What you have to do: Which lines of the records contain "none"? Collect every one of them.

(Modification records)
- Opening Delimiter -

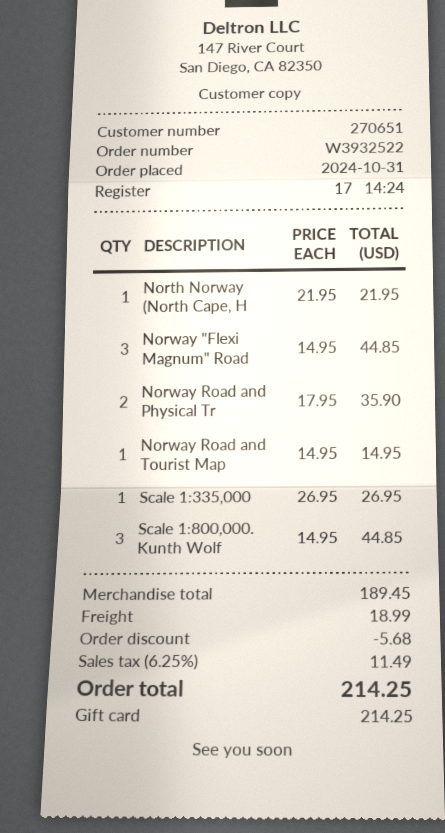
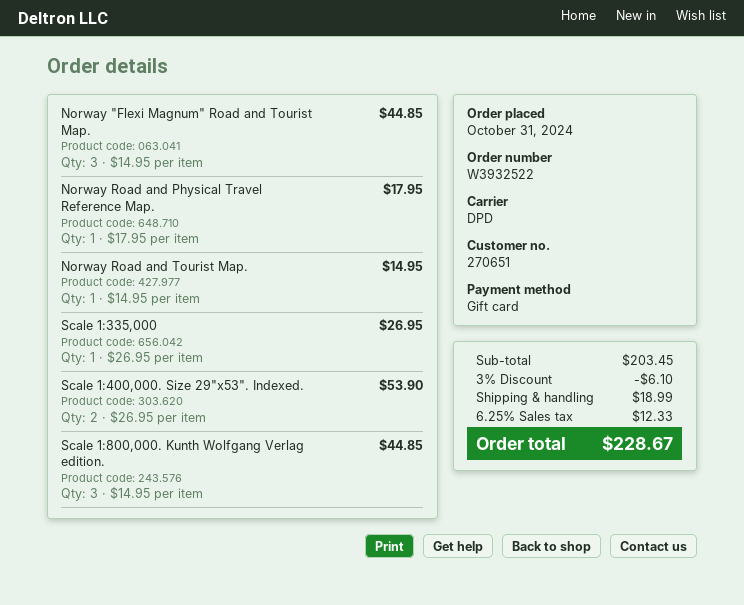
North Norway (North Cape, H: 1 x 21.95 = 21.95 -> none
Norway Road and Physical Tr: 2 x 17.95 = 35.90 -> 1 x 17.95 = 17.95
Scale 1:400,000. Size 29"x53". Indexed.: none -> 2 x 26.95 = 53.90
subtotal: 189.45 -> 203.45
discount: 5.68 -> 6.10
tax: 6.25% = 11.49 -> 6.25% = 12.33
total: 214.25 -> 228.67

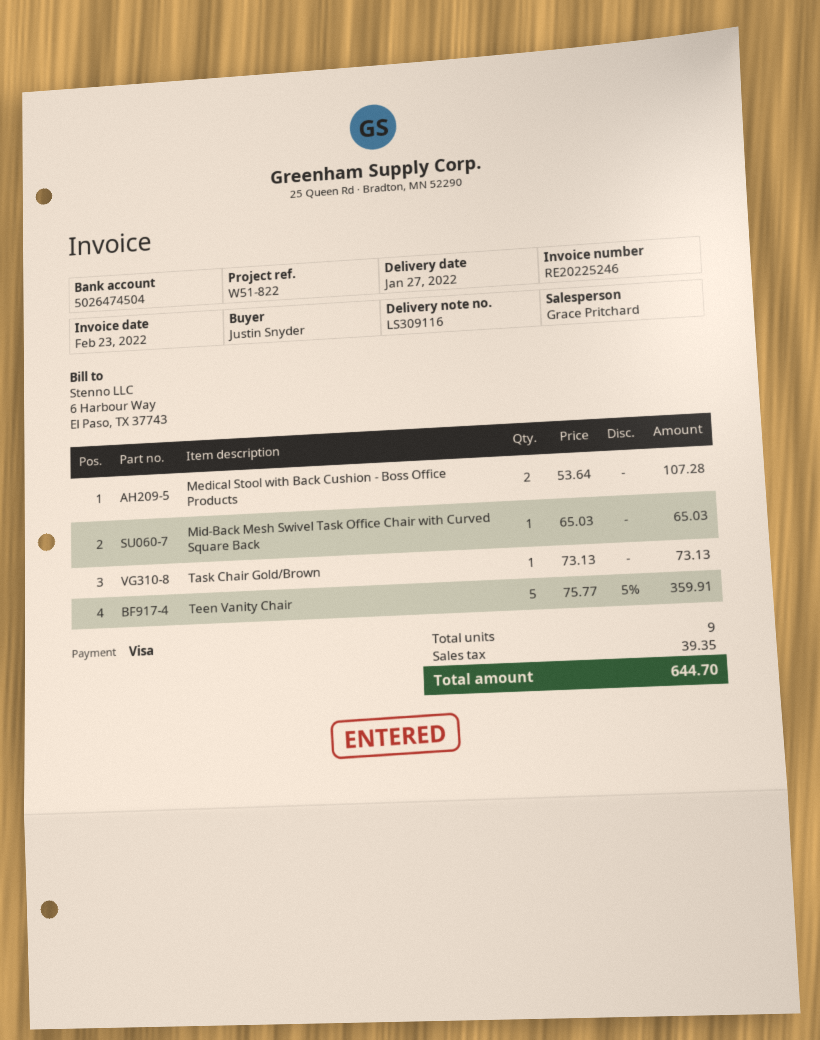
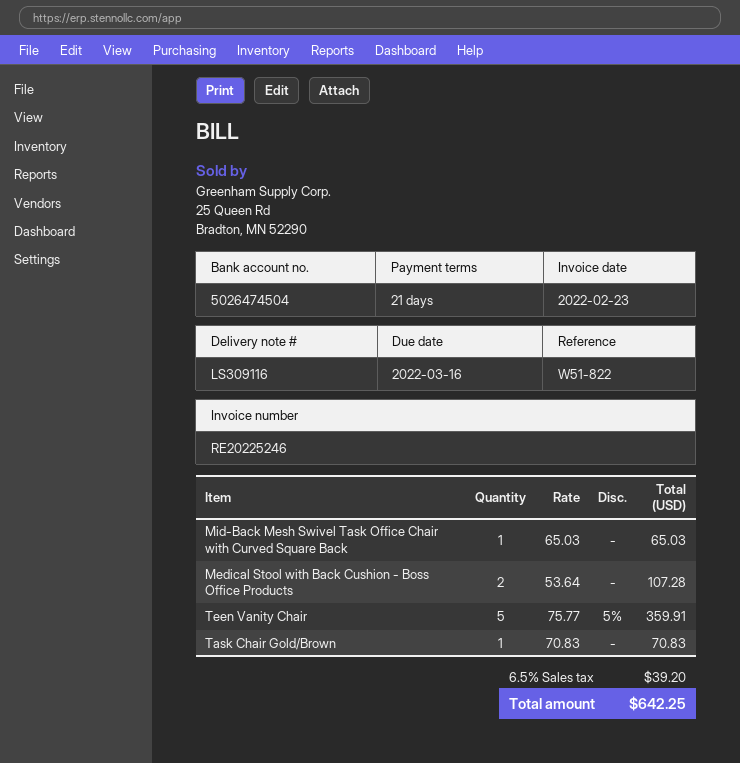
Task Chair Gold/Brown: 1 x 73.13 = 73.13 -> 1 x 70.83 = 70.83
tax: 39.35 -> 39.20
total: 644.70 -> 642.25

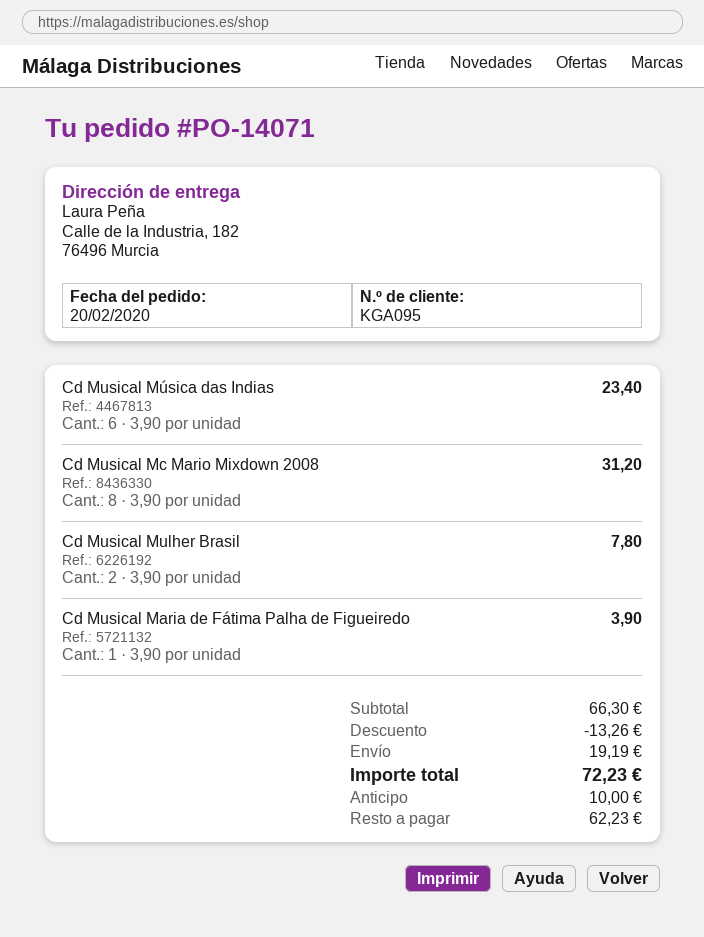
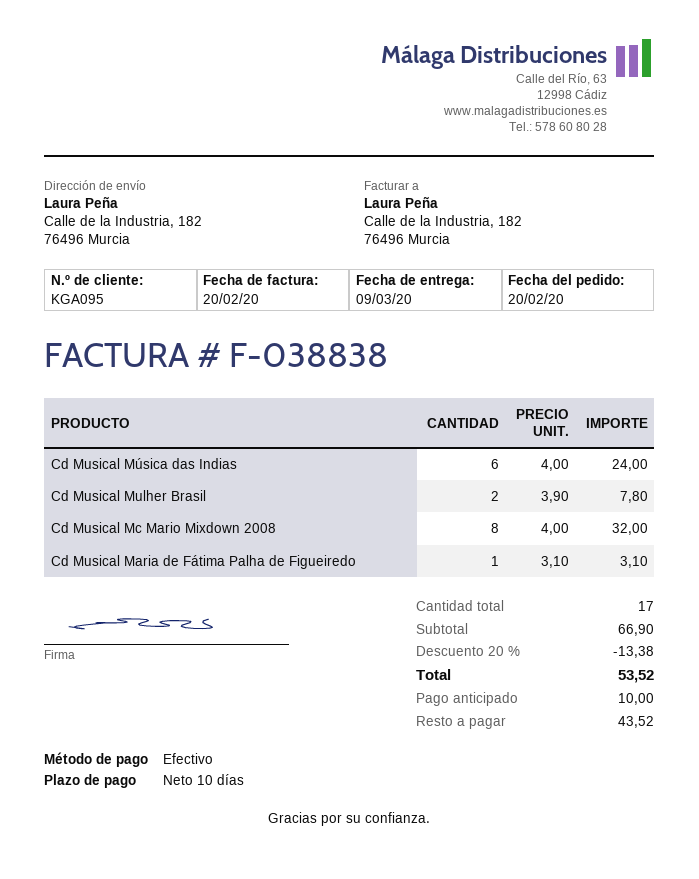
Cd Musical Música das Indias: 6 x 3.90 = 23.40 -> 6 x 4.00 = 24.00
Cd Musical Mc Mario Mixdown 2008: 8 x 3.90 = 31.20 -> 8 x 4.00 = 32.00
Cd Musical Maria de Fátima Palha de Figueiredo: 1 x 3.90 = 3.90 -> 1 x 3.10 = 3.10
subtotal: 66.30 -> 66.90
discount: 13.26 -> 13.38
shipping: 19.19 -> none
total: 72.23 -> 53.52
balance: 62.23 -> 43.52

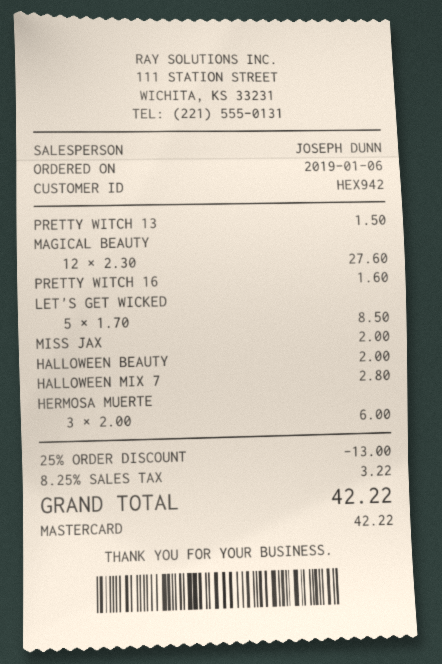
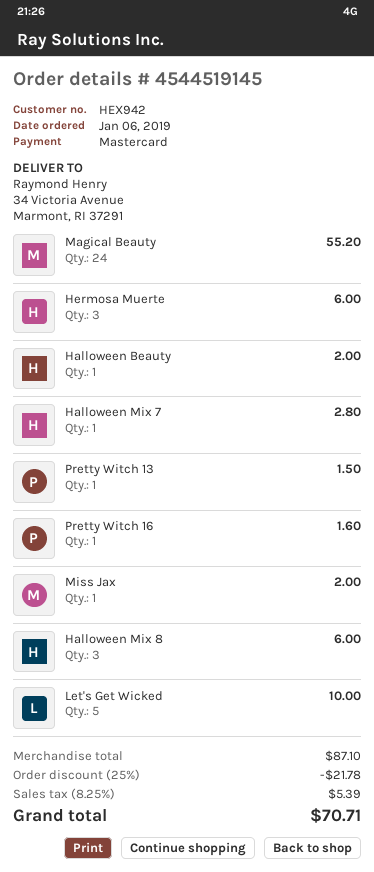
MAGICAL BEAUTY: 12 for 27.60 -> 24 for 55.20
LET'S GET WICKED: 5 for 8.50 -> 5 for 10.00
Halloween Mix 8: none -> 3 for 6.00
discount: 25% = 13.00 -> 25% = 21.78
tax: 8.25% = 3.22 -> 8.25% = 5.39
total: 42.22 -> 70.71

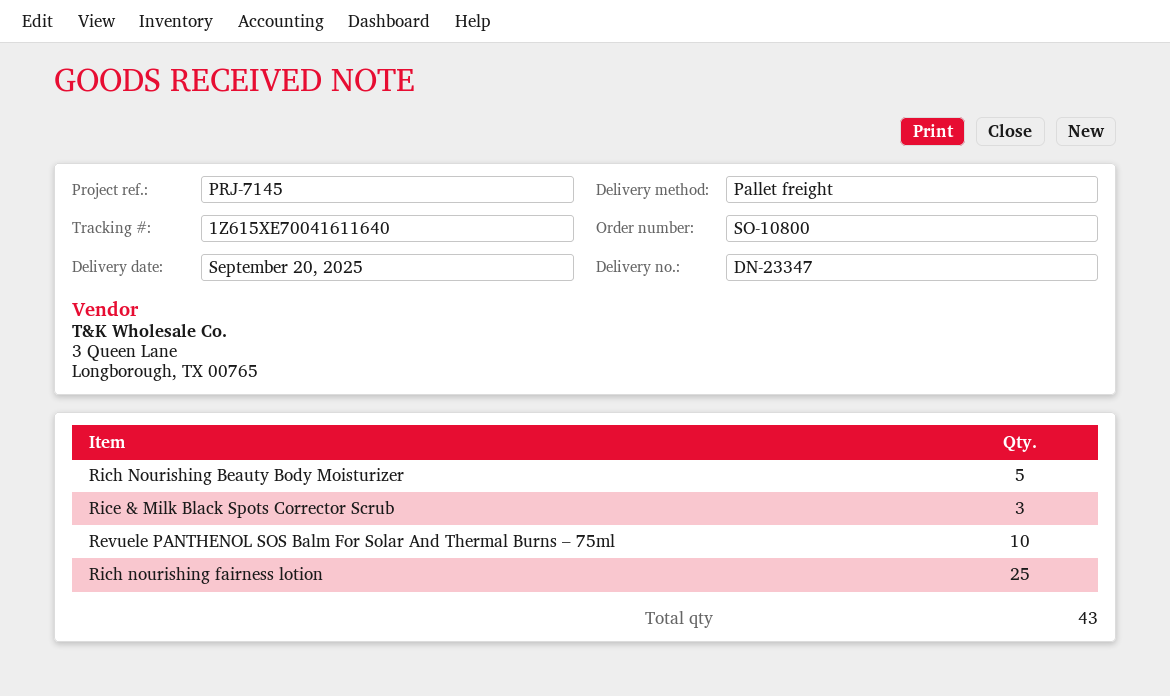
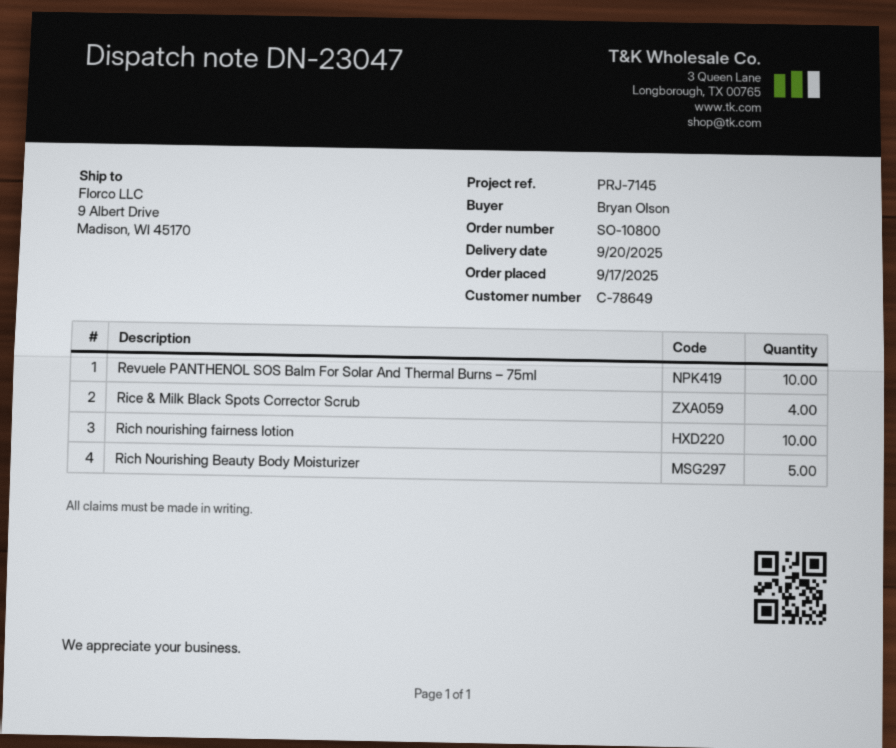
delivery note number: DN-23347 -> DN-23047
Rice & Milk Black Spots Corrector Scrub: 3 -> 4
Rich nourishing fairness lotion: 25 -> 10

- Closing Delimiter -

Reply to the exercise:
North Norway (North Cape, H: 1 x 21.95 = 21.95 -> none
Scale 1:400,000. Size 29"x53". Indexed.: none -> 2 x 26.95 = 53.90
shipping: 19.19 -> none
Halloween Mix 8: none -> 3 for 6.00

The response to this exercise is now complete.